Al Gore Was Wrong About Everything. And Still Made His Millions.
For more than 30 years, Al Gore has built a career on one business model: predict the apocalypse, scare the public, get rich, repeat.
And after decades of failed predictions, the climate movement still treats him like a prophet.
A new Wall Street Journal piece revisits Gore’s long record of climate hysteria and catastrophic predictions that never came true. He warned that most of Florida could become uninhabitable. He claimed Glacier National Park would lose its glaciers. He predicted the Arctic could be ice-free by 2016.
None of it happened.
Florida’s population exploded, the glaciers are still there, and the polar ice caps remain.
As Kyle Smith in Journal bluntly put it:
“When you’ve pocketed hundreds of millions of dollars by selling distortion and hysteria, you might as well chuckle at your successes instead of dwelling on your failures.”
That line perfectly captures what the climate movement has become.

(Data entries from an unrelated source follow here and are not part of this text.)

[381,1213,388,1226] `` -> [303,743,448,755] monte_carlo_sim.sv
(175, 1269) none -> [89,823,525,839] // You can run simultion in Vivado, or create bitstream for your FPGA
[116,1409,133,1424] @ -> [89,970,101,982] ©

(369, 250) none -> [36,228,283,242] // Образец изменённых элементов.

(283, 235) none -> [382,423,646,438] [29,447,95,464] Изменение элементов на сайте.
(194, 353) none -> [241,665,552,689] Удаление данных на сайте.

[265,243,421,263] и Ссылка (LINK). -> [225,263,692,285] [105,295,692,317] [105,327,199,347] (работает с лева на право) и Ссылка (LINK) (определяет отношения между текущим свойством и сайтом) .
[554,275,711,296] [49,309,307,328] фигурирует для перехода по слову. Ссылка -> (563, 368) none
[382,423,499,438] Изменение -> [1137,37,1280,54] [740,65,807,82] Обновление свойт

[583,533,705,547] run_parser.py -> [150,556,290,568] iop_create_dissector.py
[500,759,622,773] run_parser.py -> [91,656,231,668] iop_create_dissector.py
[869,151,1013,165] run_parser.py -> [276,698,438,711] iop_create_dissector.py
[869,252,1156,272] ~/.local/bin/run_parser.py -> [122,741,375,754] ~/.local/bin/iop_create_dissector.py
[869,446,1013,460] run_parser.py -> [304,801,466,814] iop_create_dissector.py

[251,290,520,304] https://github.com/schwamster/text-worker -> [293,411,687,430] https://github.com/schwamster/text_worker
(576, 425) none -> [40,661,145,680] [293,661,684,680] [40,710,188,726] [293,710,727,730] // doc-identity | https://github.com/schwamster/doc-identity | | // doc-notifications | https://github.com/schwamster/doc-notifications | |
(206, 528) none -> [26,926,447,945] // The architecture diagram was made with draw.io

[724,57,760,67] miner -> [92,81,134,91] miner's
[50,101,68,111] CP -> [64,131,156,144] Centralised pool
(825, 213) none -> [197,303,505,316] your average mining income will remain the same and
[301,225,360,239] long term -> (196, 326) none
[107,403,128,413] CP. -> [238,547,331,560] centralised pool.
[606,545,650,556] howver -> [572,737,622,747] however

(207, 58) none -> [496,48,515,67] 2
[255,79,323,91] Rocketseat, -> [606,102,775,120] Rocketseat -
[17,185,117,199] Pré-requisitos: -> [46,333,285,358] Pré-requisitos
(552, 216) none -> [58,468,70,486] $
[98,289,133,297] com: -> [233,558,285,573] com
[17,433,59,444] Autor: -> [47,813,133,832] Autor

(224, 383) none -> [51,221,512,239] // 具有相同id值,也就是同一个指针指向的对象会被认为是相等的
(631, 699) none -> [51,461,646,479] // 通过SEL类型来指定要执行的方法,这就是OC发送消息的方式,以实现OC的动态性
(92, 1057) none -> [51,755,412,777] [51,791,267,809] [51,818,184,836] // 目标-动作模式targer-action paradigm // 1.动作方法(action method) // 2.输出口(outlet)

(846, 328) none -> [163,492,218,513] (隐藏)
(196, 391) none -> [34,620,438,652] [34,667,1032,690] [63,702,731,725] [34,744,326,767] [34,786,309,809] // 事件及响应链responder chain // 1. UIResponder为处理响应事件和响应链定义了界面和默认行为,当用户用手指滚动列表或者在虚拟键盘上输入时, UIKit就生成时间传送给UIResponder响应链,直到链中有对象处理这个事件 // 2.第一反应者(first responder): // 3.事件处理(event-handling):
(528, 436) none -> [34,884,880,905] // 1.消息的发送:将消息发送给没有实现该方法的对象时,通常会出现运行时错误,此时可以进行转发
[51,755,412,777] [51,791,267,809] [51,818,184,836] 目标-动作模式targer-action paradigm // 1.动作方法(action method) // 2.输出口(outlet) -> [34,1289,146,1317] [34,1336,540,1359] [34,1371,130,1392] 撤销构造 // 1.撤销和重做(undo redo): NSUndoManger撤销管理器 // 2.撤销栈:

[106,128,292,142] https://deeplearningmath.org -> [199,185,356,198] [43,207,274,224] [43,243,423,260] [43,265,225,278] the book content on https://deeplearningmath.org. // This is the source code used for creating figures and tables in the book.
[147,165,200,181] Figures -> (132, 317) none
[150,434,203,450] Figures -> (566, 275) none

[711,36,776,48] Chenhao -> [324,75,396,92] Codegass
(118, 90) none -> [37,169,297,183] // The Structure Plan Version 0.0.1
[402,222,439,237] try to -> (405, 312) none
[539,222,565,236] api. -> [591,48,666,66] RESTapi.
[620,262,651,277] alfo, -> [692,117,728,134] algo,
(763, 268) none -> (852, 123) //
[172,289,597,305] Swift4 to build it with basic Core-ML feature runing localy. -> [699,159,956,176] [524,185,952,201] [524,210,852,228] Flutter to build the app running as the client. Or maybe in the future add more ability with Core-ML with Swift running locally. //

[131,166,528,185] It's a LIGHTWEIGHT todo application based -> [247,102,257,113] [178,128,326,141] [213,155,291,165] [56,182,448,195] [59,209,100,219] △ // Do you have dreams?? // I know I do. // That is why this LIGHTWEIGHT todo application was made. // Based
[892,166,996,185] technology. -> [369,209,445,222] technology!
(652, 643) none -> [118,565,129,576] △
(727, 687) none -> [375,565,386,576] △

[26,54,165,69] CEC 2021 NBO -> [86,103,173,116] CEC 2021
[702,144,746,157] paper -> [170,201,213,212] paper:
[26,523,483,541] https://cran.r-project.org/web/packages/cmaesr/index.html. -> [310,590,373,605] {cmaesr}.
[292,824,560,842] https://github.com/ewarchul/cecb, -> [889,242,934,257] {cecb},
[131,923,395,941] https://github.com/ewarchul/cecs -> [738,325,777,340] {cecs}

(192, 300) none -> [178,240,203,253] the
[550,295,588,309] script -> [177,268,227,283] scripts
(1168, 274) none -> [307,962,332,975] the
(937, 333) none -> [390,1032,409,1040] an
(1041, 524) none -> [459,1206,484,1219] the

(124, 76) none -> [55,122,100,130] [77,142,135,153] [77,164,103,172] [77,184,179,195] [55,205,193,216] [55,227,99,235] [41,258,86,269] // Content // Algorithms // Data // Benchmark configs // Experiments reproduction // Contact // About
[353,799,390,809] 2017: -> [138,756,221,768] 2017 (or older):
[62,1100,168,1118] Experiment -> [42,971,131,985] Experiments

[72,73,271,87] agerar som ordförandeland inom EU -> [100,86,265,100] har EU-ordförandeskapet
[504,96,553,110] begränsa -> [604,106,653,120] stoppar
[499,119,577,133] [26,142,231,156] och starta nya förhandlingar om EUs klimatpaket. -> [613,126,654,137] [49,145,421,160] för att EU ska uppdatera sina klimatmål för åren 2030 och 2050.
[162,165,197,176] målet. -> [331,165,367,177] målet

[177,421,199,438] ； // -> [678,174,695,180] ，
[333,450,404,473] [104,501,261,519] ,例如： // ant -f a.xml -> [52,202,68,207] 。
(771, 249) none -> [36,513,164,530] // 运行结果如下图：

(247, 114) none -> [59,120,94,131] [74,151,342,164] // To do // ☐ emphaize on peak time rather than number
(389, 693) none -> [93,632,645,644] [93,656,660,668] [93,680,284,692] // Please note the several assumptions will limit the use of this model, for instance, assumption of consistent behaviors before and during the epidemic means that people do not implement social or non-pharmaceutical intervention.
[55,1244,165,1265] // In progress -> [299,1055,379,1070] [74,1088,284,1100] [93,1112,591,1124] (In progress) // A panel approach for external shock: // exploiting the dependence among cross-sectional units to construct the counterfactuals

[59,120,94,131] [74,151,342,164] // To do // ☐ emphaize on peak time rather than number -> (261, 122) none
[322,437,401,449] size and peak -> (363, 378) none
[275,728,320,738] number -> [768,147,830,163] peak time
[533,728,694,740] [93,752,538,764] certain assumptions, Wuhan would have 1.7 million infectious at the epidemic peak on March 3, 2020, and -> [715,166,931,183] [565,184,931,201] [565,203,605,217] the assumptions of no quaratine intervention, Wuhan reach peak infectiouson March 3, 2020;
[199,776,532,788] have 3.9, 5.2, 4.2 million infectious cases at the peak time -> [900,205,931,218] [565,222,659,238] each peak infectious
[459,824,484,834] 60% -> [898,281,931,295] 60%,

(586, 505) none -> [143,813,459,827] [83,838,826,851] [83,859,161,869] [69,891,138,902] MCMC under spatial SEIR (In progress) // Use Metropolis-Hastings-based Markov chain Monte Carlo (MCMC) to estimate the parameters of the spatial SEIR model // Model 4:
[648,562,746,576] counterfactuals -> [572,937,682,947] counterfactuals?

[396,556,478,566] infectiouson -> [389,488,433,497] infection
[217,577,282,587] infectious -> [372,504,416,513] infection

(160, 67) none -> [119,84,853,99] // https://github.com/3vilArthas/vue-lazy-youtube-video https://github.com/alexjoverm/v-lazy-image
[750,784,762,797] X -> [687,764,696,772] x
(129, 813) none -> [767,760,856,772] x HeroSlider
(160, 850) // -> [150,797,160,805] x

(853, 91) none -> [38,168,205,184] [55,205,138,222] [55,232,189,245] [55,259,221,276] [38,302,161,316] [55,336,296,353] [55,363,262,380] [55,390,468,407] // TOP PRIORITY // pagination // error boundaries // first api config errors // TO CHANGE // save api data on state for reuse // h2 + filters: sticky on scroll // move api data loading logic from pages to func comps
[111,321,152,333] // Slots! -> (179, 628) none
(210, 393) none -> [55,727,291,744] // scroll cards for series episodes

While working Americans were lectured about their carbon footprints, forced to pay higher energy costs, and told to lower their standard of living, Gore and the climate elite got richer, more powerful, and more politically connected.
The movement stopped being about science a long time ago. It became an industry built on fear.
Every failed prediction becomes an excuse for more regulation, more subsidies, more mandates, and more attacks on affordable and reliable American energy. The people pushing it never suffer the consequences. Working families do.
They pay more for electricity, gas, groceries, and cars.
Meanwhile, billionaire climate activists fly private jets to luxury conferences where they demand ordinary Americans “transition” to a more expensive and less reliable way of life.
Americans are finally starting to see through it.
Climate hysteria survives on the idea that catastrophe is always just around the corner and that the only solution is giving elites more control over how Americans live, travel, and power their homes.
Al Gore was wrong then. The climate movement is wrong now. And working Americans are tired of footing the bill for elite fearmongering.